A Hedge Fund Like No Other
by Simon Johnson, Peterson Institute for International Economics
and James Kwak, Yale Law School
Op-ed in the Washington Post
September 23, 2008
© Washington Post
Given the panic in Washington over the financial markets, it is virtually certain that Congress will soon pass some form of the bailout plan the Treasury put forward last week. This is not an ideal proposal, particularly since it does not address the underlying problem with mortgages and negative housing equity. No troubled mortgage holders would benefit directly, and key commercial banks might still end up undercapitalized.
However, no legislator wants to risk allowing the economy to collapse on his or her watch, and, according to Treasury Secretary Henry Paulson and Fed Chairman Ben Bernanke, that is what's at stake.
Within these political realities, there is a key issue on which lawmakers should focus, quickly, in designing this legislation: governance.
The draft proposal authorizes the Treasury to "purchase . . . on such terms and conditions as determined by the secretary, mortgage-related assets from any financial institution having its headquarters in the United States." In effect, this would invest $700 billion (for starters) of taxpayer money in a hedge fund controlled by a single person, the Treasury secretary. Given the urgency of the effort and the complex nature of the securities involved, this de facto fund would be government-run but overseen largely by Wall Street veterans; any actual management would probably be outsourced to existing fund management companies.
Ordinarily, the interests of hedge fund managers and investors are at least somewhat aligned by the fee structure of hedge funds, in which managers are paid 2 percent of assets under management plus a share of the returns over a certain threshold (commonly 20 percent). In addition, competition in the industry dictates that fund managers with below-market returns are less likely to be able to raise new funds. But neither of these incentives exists in this case.
Management fees cannot be tied to fund returns in the usual manner because the fund is highly likely—some would say designed—to lose money. To restore our nation's banks to health, the fund must pay above-market prices for mortgage-backed securities; if it paid market prices (about 22 cents on the dollar, based on the largest known recent transaction), that would simply trigger the massive write-downs that everyone fears. Because there is no competition for this fund, and no one involved is planning to raise another, the second incentive doesn't apply. Worse, the Treasury-appointed fund managers negotiating with banks to buy their mortgage-backed securities not only come from those banks but will almost certainly be looking for jobs at those banks once the need for the fund has passed, creating enormous potential conflicts of interest.
While the usual mechanisms for aligning incentives are unavailable, the stakes are unprecedented.
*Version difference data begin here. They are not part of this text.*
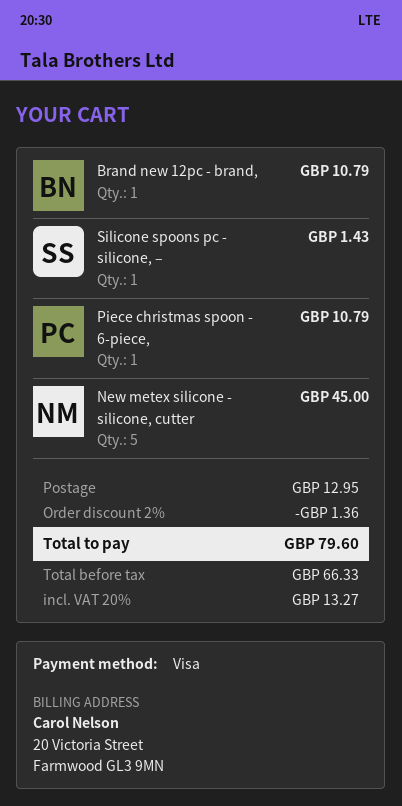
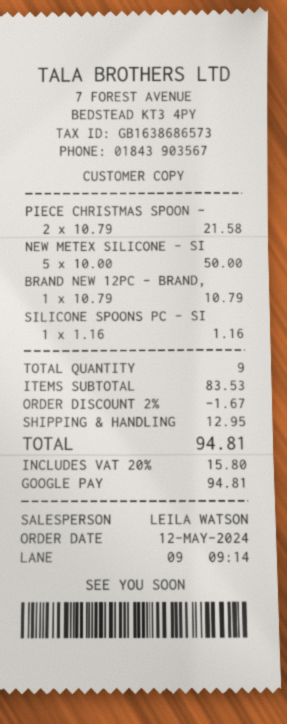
payment method: Visa -> Google Pay
Silicone spoons pc - silicone, –: 1 for 1.43 -> 1 for 1.16
Piece christmas spoon - 6-piece,: 1 for 10.79 -> 2 for 21.58
New metex silicone - silicone, cutter: 5 for 45.00 -> 5 for 50.00
discount: 2% = 1.36 -> 2% = 1.67
tax: 20% = 13.27 -> 20% = 15.80
total: 79.60 -> 94.81

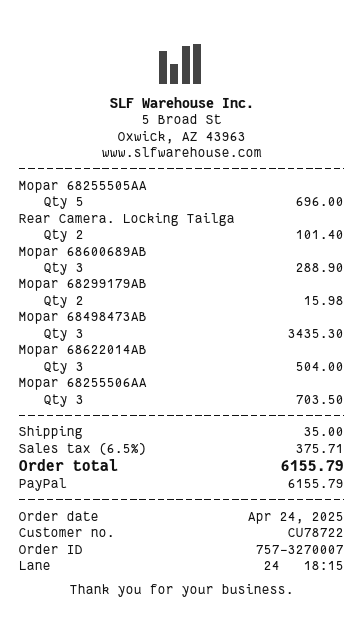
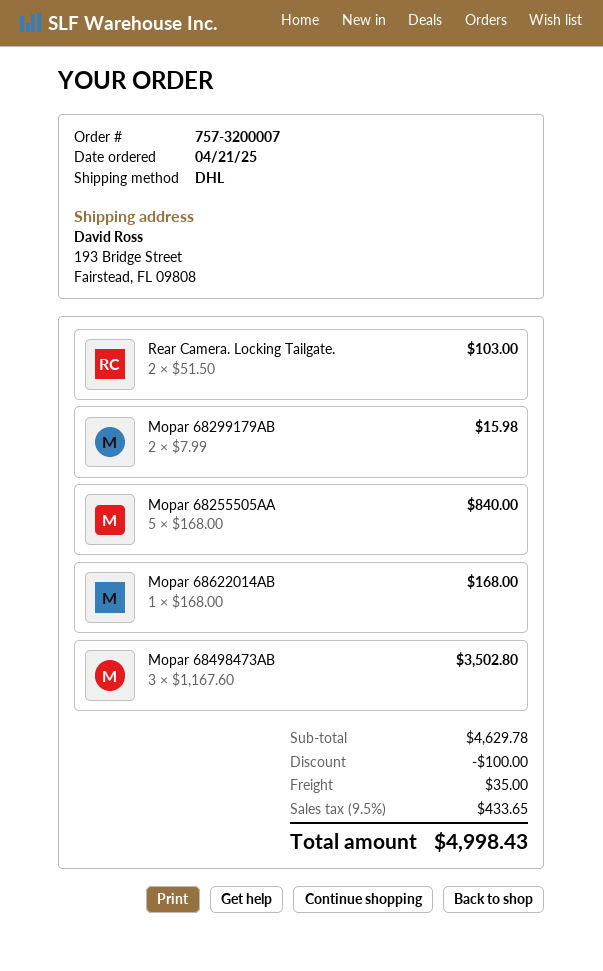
order number: 757-3270007 -> 757-3200007
order date: 2025-04-24 -> 2025-04-21
Mopar 68255505AA: 5 for 696.00 -> 5 for 840.00
Rear Camera. Locking Tailga: 2 for 101.40 -> 2 for 103.00
Mopar 68600689AB: 3 for 288.90 -> none
Mopar 68498473AB: 3 for 3435.30 -> 3 for 3502.80
Mopar 68622014AB: 3 for 504.00 -> 1 for 168.00
Mopar 68255506AA: 3 for 703.50 -> none
discount: none -> 100.00
tax: 6.5% = 375.71 -> 9.5% = 433.65
total: 6155.79 -> 4998.43

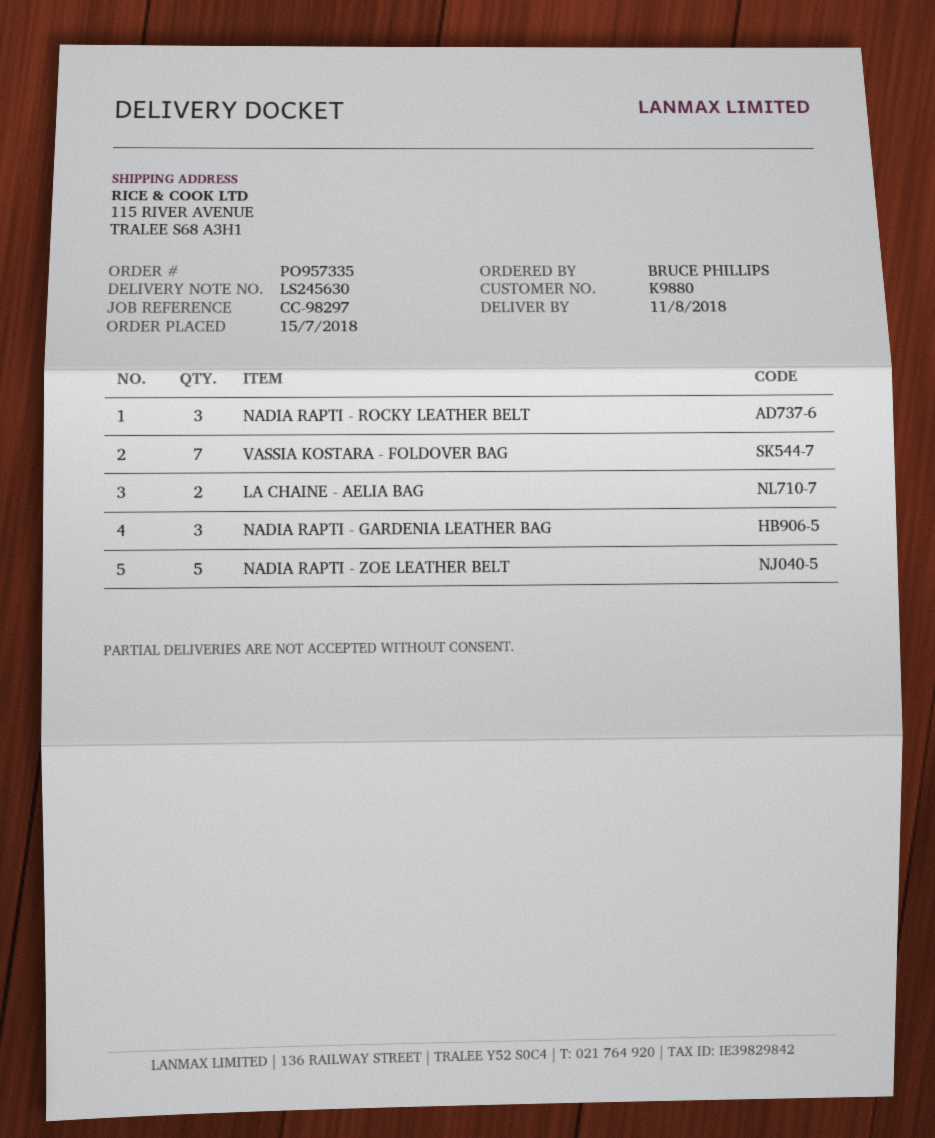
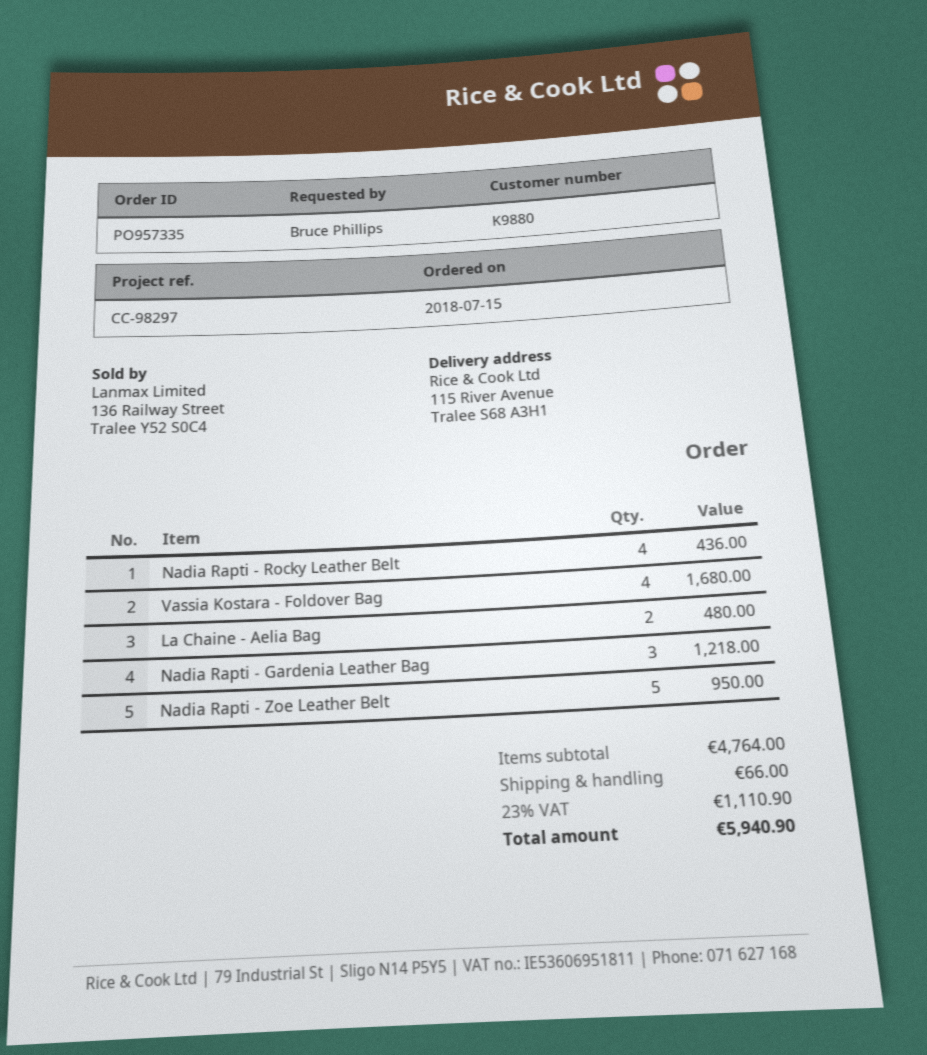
NADIA RAPTI - ROCKY LEATHER BELT: 3 -> 4
VASSIA KOSTARA - FOLDOVER BAG: 7 -> 4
Every dollar that the fund loses is a dollar handed from taxpayers to the banks and their shareholders. While previous bailouts, including that of AIG, have been designed to give the government at least some of the potential upside, the only upside here is that these securities may turn out to be worth more in the long term than the market thinks they are worth today. Despite this possibility, paying more for something than anyone else is willing to pay is, simply put, a sucker's bet. It is most likely that "governance" over the fund will be provided by periodic hearings of the relevant Senate and House committees during which the Treasury secretary and the fund managers will be asked why they overpaid for banks' securities and will answer that there was no choice if the financial system was to be saved.
While there is still time, Congress should consider alternative means of aligning incentives. For example, lawmakers could set a target for what return the fund is expected to get, and managers' compensation could be tied to their actual return relative to that target. Would-be fund managers should bid in an open process what target return they are willing to base their compensation on—the management company that is willing to accept the highest (or least negative) target for a set of assets would get the contract for those assets.
In any case, the fund should provide full disclosure of the securities it buys, its valuation of them and the price paid, which would help ensure that the fund is managed in the country's best interests. Its leaders should be open about overpaying relative to market price, and on that basis, the fund should receive preferred stock in any participating bank. This would, among other things, give taxpayers some much deserved and long overdue potential upside.
Simon Johnson is a senior fellow at the Peterson Institute for International Economics and a professor at MIT.